The earliest stage of gum disease is periodontitis. This happens when the gums swell up in response to the buildup of bacterial plaque on the teeth’s surface. Up to 50% of people have Alzheimer’s disease and periodontitis. However, it is typically reversible. If periodontitis isn’t treated, bacteria-filled “sub-gingival pockets” between the tooth and gum develop. These pockets show that periodontitis has developed from gingivitis. Although dental treatment can help control the bacteria’s growth at this point, it is very impossible to completely eliminate them.
People with poor oral hygiene have a much higher chance of developing gum disease. Moreover, the condition may occur as a result of variables including smoking, using certain medications, heredity, eating habits, puberty, and pregnancy.
However, it’s crucial to keep in mind that P. gingivalis does not cause gum disease alone. This complicated oral disease is caused by a variety of organisms, including the bacteria Tanerella forsythia and Treponema denticola. For the majority of individuals, brushing their teeth may just be an everyday task. But what if your current dental hygiene routine has an impact on your future propensity to develop Alzheimer’s disease?
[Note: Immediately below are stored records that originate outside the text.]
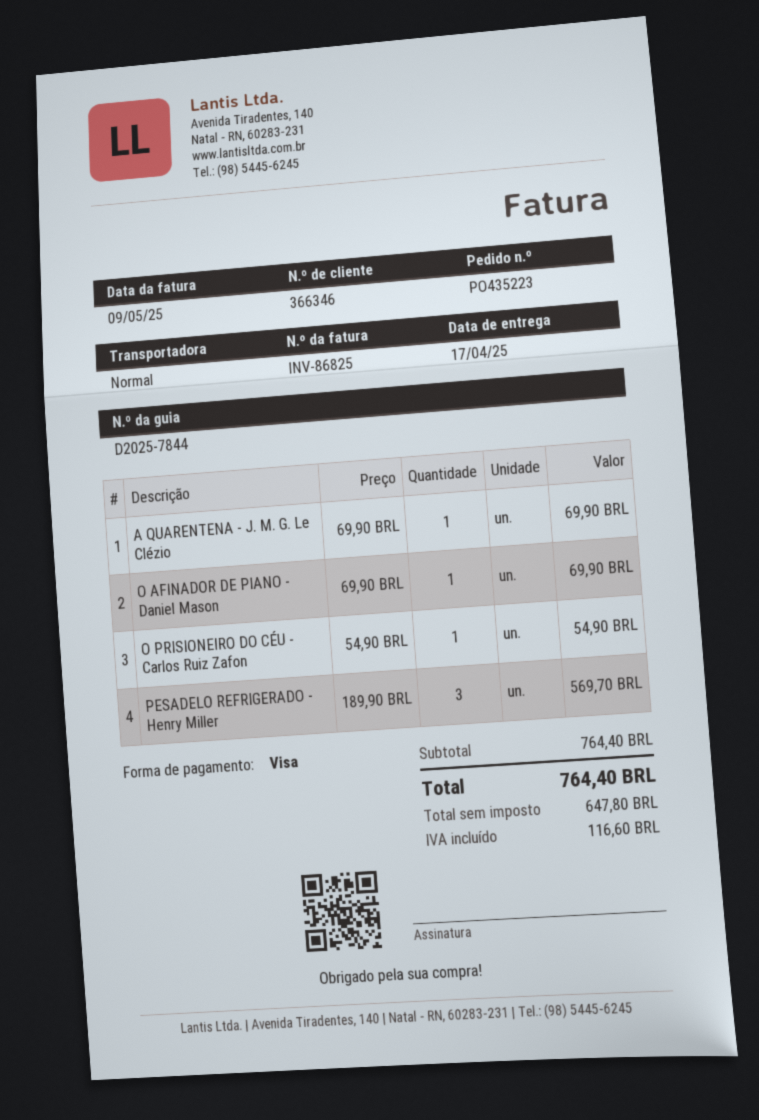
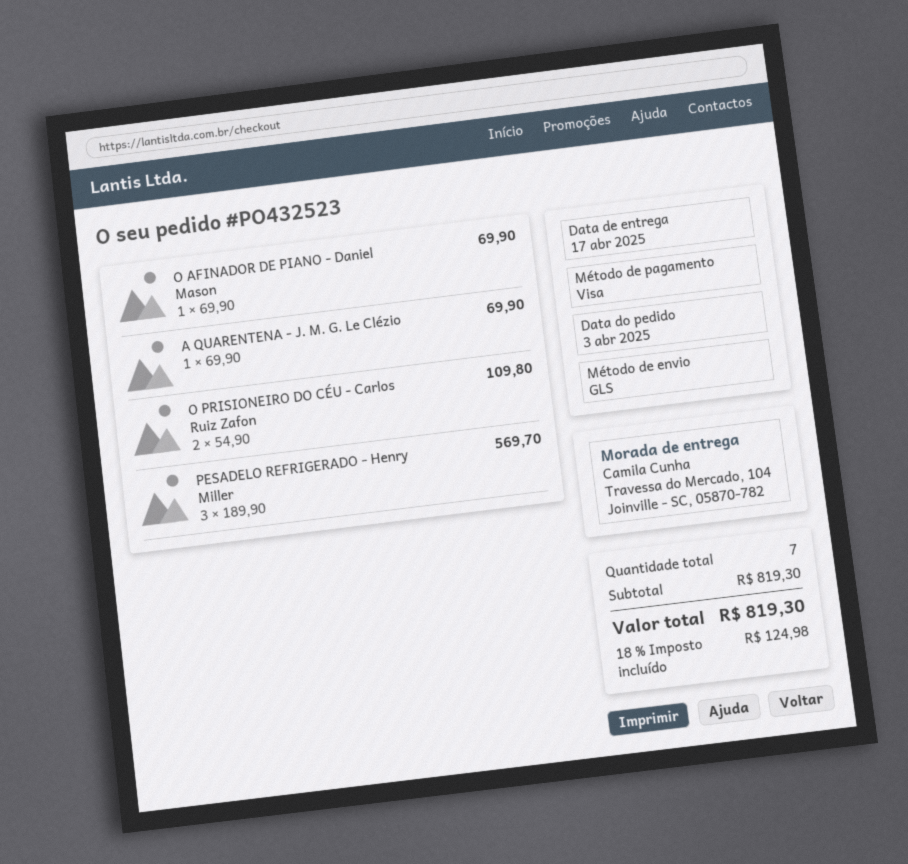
order number: PO435223 -> PO432523
shipping method: standard -> GLS
O PRISIONEIRO DO CÉU - Carlos Ruiz Zafon: 1 x 54.90 = 54.90 -> 2 x 54.90 = 109.80
subtotal: 764.40 -> 819.30
tax: 116.60 -> 124.98
total: 764.40 -> 819.30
A growing body of research suggests that gum disease, also known as periodontal disease, may be a possible risk factor for Alzheimer’s disease. According to certain research, if gum disease lasts for 10 or more years, your risk actually increases. Indeed, a new study describes how a form of bacteria known as Porphyromonas gingivalis (or P. gingivalis), which is connected with gum disease, has been discovered in the brains of Alzheimer’s patients. In studies with mice, the bug spread from the mouth to the brain, where it destroyed nerve cells. Alzheimer’s disease and periodontitis share two major hallmarks of Alzheimer’s disease, namely oxidative damage and inflammation, which are shown in Alzheimer’s disease brain pathology.
What is the connection between Alzheimer’s disease and gum disease?
Although the connection between gum disease and Alzheimer’s is still not fully understood, current research has started to show a direct link between the bacteria that cause gum disease and Alzheimer’s. Simply put, gum disease may lead to brain inflammation, which results in changes including the generation of beta-amyloid plaque linked to Alzheimer’s.
It is the best ayurvedic toothpaste for your mouth, preventing various oral illnesses from affecting your teeth, tongue, cheeks, and gums while also giving you strong teeth and gums, eliminating bad odors, cleaning, and healing wounds, and many other benefits.
Here are some tips for maintaining good oral health:-
- Use ayurvedic toothpaste to brush your teeth two times a day.
- Think about switching to an electronic toothbrush, which can be more effective.
- To get rid of plaque, floss at least once every day.
- Visit your dentist at least 2 times a year for a professional cleaning.
- Don’t smoke or chew tobacco.
The most recent research provides additional support for the concept that gum disease is one of the factors that can contribute to Alzheimer’s disease. But before you start cleaning your teeth in a panic, it’s crucial to keep in mind that not everyone with gum disease also has Alzheimer’s disease, and not everyone with gum disease also has Alzheimer’s disease.